貞享元年(1684年)、4代藩主・上杉綱憲の庶長子として誕生した。庶子ではあったが、父と正室の栄姫との間に嫡子がなかったので、栄姫を養母として正式に世子となり、喜平次と改名した。元禄11年(1698年)11月28日、元服し、従四位下・民部大輔に叙任。5代将軍・徳川綱吉の偏諱を受け吉憲を名乗った。元禄16年(1703年)8月21日、父の隠居により家督を継いだ。同日、侍従兼任。

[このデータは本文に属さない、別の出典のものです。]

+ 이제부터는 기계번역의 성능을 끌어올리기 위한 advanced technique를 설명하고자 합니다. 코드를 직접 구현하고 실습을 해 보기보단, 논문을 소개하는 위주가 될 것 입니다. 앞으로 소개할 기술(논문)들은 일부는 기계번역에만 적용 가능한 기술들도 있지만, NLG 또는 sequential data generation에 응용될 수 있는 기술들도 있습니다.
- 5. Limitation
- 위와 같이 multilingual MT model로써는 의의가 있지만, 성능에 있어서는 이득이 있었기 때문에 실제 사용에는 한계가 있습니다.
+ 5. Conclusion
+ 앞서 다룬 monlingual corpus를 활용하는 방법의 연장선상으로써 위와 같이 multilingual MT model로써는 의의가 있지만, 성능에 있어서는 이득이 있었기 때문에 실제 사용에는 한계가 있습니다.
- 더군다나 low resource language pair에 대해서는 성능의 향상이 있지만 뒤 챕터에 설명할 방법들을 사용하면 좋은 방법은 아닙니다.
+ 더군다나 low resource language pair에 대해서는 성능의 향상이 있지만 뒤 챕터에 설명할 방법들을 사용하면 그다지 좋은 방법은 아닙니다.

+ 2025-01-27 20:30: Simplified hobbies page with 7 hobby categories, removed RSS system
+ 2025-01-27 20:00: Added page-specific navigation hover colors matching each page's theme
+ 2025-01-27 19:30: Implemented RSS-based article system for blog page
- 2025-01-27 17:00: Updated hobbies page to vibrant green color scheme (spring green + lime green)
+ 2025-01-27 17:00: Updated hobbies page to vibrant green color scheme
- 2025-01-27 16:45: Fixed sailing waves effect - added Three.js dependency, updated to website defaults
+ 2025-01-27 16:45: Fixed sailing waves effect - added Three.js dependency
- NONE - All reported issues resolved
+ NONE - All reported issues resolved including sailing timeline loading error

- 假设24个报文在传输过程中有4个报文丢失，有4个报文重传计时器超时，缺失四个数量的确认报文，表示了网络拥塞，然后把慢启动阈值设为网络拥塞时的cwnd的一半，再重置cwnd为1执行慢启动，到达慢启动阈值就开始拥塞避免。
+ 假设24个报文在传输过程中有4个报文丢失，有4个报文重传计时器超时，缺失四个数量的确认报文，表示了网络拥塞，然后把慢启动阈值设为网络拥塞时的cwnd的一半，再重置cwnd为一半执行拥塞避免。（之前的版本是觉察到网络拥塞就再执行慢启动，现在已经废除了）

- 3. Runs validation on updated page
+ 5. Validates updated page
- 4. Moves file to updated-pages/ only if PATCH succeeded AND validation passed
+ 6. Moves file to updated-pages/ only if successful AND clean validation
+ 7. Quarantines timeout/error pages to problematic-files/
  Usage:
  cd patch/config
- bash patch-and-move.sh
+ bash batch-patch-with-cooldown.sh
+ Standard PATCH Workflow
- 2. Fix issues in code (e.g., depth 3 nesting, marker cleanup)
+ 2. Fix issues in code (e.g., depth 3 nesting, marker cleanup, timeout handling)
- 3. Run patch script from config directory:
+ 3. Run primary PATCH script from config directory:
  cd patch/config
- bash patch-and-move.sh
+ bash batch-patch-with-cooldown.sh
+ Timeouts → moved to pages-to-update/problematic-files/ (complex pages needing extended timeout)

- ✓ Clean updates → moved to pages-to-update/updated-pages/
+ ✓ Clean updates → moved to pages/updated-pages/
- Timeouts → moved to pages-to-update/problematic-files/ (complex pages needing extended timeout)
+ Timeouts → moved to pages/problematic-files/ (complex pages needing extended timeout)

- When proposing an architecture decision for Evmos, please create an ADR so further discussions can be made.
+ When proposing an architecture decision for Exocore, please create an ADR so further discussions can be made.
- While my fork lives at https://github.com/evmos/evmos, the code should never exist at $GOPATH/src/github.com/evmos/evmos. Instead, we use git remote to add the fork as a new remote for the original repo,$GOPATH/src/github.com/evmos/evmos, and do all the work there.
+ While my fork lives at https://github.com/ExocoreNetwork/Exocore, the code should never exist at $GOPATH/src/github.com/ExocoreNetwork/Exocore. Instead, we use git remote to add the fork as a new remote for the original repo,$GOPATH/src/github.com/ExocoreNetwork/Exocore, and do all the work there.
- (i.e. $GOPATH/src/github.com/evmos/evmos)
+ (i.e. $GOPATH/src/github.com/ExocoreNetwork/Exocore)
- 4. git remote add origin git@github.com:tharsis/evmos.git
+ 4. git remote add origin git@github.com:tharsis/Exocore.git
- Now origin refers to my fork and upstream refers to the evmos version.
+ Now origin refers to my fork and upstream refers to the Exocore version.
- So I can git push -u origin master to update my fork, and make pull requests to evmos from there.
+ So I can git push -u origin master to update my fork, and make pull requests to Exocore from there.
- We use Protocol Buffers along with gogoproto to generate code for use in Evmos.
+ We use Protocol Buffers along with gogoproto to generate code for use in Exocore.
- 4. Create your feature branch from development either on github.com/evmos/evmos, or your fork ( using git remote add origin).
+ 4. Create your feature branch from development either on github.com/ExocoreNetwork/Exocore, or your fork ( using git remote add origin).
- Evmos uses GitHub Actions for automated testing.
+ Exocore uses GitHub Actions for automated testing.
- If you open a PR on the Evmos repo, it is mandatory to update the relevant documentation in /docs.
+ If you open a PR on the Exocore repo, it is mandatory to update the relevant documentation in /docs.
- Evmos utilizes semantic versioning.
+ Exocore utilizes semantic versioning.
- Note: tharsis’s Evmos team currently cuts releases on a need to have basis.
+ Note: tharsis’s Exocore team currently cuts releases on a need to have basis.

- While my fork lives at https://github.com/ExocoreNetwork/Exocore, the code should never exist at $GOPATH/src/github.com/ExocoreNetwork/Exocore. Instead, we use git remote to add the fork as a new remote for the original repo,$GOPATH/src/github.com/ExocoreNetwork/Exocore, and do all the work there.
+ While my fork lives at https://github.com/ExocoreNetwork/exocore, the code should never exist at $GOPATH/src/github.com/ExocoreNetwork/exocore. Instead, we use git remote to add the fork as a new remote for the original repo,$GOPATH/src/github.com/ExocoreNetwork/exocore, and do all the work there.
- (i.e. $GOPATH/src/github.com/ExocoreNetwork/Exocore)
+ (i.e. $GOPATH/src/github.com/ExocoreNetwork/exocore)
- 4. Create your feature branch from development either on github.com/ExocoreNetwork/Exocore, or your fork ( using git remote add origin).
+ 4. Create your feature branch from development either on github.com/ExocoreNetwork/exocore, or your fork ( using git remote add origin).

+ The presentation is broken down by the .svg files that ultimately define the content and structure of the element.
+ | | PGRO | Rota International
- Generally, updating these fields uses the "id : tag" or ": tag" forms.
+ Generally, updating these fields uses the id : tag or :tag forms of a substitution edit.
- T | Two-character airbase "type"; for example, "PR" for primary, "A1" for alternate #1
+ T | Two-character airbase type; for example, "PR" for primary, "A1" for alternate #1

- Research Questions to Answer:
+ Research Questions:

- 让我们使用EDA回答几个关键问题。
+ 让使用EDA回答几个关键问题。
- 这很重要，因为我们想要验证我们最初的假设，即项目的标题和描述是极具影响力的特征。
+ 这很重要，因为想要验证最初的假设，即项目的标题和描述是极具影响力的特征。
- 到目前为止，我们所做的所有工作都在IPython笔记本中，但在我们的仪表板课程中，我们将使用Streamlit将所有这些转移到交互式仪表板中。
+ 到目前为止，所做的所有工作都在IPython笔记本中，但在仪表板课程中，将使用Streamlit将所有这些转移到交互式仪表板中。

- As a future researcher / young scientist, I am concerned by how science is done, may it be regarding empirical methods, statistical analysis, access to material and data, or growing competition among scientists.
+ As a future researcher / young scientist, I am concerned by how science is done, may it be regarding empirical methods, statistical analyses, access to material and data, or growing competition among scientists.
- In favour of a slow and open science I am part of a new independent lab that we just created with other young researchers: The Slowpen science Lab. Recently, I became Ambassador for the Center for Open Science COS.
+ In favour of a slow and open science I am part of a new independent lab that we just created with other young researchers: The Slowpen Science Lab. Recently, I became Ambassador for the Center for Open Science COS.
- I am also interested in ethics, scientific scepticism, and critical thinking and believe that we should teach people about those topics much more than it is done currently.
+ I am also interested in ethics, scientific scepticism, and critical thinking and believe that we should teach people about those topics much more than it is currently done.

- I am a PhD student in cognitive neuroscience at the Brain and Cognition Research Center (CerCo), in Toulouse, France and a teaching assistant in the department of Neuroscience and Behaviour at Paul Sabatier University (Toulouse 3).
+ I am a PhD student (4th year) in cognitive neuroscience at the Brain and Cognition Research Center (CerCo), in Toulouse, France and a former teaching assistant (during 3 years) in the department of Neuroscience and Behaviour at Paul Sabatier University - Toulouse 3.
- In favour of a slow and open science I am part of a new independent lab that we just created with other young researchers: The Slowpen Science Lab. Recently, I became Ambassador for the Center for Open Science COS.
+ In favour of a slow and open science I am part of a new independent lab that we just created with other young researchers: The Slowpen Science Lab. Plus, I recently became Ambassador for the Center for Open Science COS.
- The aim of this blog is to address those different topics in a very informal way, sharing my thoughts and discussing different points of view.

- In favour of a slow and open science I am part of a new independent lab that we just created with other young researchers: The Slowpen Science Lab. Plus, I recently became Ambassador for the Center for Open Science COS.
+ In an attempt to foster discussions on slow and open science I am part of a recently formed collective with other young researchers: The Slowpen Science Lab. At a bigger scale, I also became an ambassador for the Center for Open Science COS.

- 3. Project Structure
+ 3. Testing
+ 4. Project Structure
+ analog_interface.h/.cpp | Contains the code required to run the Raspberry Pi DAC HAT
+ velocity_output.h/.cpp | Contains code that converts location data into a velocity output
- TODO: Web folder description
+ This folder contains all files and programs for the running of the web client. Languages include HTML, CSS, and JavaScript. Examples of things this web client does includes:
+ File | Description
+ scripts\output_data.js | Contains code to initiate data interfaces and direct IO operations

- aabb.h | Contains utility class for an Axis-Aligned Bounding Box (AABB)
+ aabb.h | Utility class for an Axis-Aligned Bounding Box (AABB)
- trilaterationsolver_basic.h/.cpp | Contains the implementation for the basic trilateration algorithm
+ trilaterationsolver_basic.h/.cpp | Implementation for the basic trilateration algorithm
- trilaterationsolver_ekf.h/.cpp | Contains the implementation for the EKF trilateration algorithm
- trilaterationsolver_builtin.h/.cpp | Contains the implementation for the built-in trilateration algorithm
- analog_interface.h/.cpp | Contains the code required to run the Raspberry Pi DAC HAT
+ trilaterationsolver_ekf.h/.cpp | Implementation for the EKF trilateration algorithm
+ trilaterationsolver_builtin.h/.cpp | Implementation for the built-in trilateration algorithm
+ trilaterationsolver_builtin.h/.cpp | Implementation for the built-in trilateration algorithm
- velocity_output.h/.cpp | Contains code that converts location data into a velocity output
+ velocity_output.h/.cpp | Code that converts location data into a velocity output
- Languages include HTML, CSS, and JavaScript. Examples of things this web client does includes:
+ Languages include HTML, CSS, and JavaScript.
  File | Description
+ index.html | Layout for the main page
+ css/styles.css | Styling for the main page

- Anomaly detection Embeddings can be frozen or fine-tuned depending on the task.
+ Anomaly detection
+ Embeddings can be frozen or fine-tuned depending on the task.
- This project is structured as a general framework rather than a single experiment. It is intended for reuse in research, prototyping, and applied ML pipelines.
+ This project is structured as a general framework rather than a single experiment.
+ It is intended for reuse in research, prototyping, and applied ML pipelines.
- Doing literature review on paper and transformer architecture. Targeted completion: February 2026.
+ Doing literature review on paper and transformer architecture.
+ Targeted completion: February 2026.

宝永元年9月(1704年9月)、家督相続早々に江戸幕府より江戸城半蔵門・清水門の石垣普請を命じられた。宝永2年(1705年)に米沢に初入部した。またこの年に片山元僑を藩に招く。享保4年(1719年)には弟の勝周に1万石を分与して支藩である米沢新田藩を立藩させた。先述の普請手伝いなどもあって藩財政の窮乏が進み、参勤交代の費用にすら事欠く有様で、享保5年(1720年)の参勤交代の際には藩士の俸禄100石中の300文、人別銭100文を徴収して江戸への路費に充てた。また藩士も各々窮乏し、正徳年間には既に中級武士の馬廻組の中ですら、家財を売って、また細工物をして生計を立てるなどの者も多くなった。
享保7年(1722年)、死去した。享年39。墓所は米沢市。跡を長男の宗憲が継いだ。